Any change that you made on 16/05 did not result in change of points so your DOE remained the same as 24/03.
So no action is required on that end
But just as a matter of interest why did you change your occupation code?
You had to give th occupation code for which you were assessed or you have assessments for various codes ?

You are still confused on what you have written and what should have been written 
You are saying that you filled in the date of assessment as 11/03
If so, then it is correct.
Where is the error ?

Cheers


----------



## kg189 (Jan 4, 2017)

newbienz said:


> Any change that you made on 16/05 did not result in change of points so your DOE remained the same as 24/03.
> So no action is required on that end
> But just as a matter of interest why did you change your occupation code?
> You had to give th occupation code for which you were assessed or you have assessments for various codes ?
> ...


Sorry my assessment date was 11/05/20117.

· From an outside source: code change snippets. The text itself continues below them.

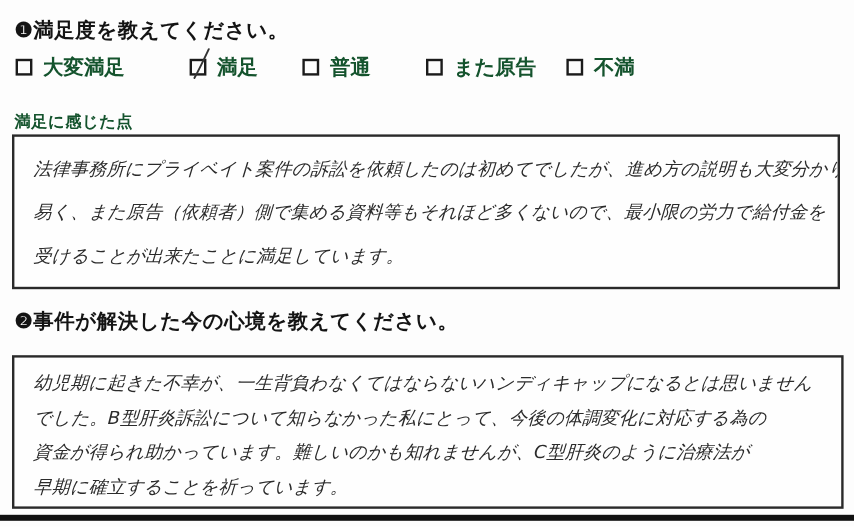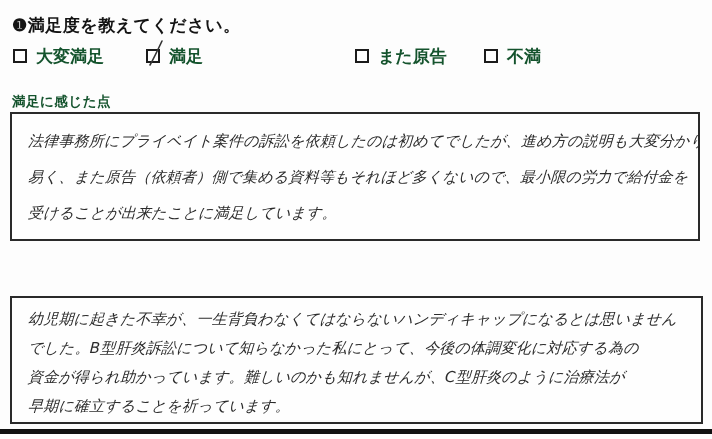--- a/index.html
+++ b/index.html
@@ -108,7 +108,7 @@
     <span>大変満足</span>
   </label>
 
-  <label class="option" style="left:146px">
+  <label class="option" style="left:158px">
     <span class="checkbox"><svg class="checkmark" viewBox="0 0 20 30" style="visibility: visible;">
           <path d="M4 26 Q8 19 16 2" fill="none" stroke="#333" stroke-width="1.6" stroke-linecap="round"></path>
         </svg></span>

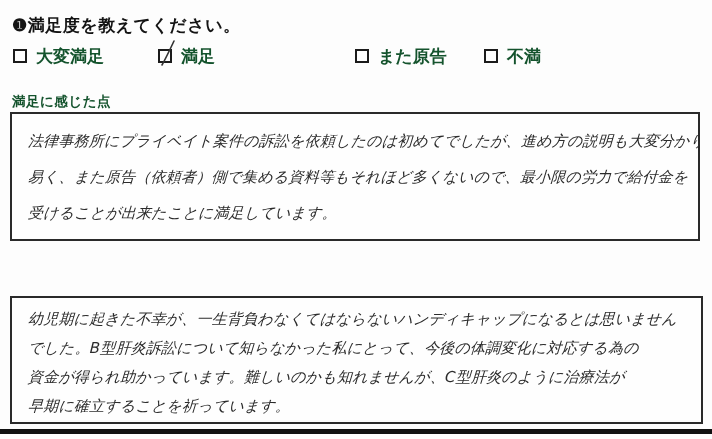--- a/index.html
+++ b/index.html
@@ -115,6 +115,10 @@
     <span>満足</span>
   </label>
 
+  <label class="option" style="left:252px">
+    <span class="checkbox"></span>
+    <span>普通</span>
+  </label>
 
   <label class="option" style="left:355px">
     <span class="checkbox"></span>

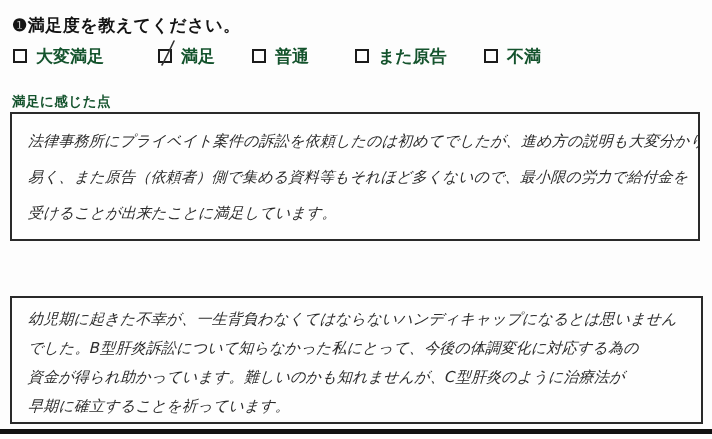--- a/index.html
+++ b/index.html
@@ -125,7 +125,7 @@
     <span>また原告</span>
   </label>
 
-  <label class="option" style="left:484px">
+  <label class="option" style="left:472px">
     <span class="checkbox"></span>
     <span>不満</span>
   </label>

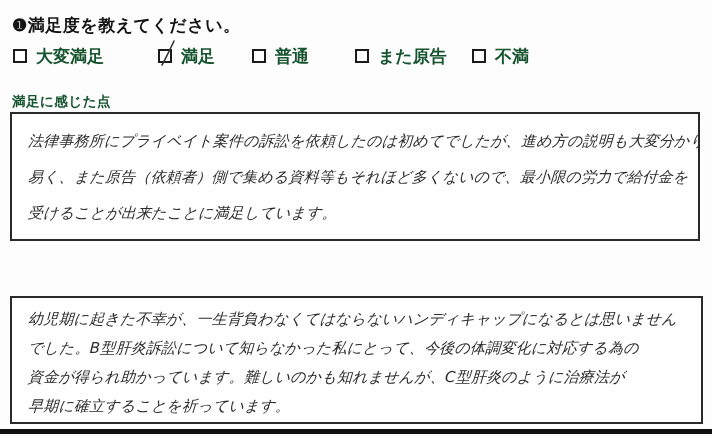--- a/index.html
+++ b/index.html
@@ -138,6 +138,7 @@
     <div class="hw-line">受けることが出来たことに満足しています。</div>
   </div>
 
+  <h2 class="q-title" id="q2-title">❷事件が解決した今の心境を教えてください。</h2>
 
   <div class="answer-box" id="box2">
     <div class="hw-line">幼児期に起きた不幸が、一生背負わなくてはならないハンディキャップになるとは思いません</div>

The new occupation code was 263212 since the initial one 263299 was removed from CSOL on 19/04/2017 so I went to re-assessment which came positive on 11/05/2017.

I updated my EOI on 16/05/2017 but probably selected month as 3 instead of 5 in hurry or mouse click error.


----------



## NB (Mar 29, 2017)

kg189 said:


> Sorry my assessment date was 11/05/20117.
> 
> The new occupation code was 263212 since the initial one 263299 was removed from CSOL on 19/04/2017 so I went to re-assessment which came positive on 11/05/2017.
> 
> I updated my EOI on 16/05/2017 but probably selected month as 3 instead of 5 in hurry or mouse click error.

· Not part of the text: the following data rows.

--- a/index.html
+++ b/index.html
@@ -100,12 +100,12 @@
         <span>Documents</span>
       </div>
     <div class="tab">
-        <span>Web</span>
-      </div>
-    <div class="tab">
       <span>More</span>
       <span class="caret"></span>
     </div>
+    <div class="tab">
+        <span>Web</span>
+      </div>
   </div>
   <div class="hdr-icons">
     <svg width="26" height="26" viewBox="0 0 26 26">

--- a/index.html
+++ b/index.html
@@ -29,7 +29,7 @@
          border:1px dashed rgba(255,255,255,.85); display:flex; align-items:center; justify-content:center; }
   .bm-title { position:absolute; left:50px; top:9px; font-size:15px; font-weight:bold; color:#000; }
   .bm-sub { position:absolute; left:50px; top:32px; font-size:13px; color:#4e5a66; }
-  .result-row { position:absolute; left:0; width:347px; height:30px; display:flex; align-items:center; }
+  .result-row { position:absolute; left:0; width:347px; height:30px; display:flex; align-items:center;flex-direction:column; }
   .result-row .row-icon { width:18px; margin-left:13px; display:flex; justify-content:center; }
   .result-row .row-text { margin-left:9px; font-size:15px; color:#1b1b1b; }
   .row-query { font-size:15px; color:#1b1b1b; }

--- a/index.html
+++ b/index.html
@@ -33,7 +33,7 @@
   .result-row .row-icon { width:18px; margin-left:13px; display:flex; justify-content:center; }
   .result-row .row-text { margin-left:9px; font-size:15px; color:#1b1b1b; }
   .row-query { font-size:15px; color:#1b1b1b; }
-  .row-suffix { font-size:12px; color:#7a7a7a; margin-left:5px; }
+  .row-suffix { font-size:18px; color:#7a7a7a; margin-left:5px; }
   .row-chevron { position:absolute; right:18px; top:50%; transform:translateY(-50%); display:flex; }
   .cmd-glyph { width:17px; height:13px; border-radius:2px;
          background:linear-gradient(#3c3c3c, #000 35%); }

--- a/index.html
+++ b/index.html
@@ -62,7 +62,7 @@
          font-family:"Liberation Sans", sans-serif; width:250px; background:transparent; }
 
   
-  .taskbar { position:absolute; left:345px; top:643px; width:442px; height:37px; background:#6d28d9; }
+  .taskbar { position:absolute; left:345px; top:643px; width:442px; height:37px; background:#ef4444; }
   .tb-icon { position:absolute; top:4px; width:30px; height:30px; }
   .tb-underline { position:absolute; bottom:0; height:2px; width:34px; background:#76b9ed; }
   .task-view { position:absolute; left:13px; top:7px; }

You cannot you have an EOI with a date prior to the date of your assessment 

You have done a major mistake and not a silly mistake as you call it
You should have withdrawn the earlier EOI and filed a new EOI on 11/05

In my opinion, you should let this invite expire and apply again for a fresh invite when you become eligible again

If you apply for the visa using this invite, there is a high probability that the visa may be refused and your fees confiscated 
The decision is yours if you want to take the risk and hope that you will be able to convince the CO on how your DOE is prior to the date of your assessment 

Cheers


----------



## kg189 (Jan 4, 2017)

newbienz said:


> You cannot you have an EOI with a date prior to the date of your assessment
> 
> You have done a major mistake and not a silly mistake as you call it
> You should have withdrawn the earlier EOI and filed a new EOI on 11/05
> ...


Let me provide more details and actually I have not created or updated EOI before assessment

First EOI created on 24/03/2017 where assessment date was 03/03/2017 for ANZSCO code 263299

On 19/04/2017, DIBP removed 263299 from list and my EOI went in draft mode.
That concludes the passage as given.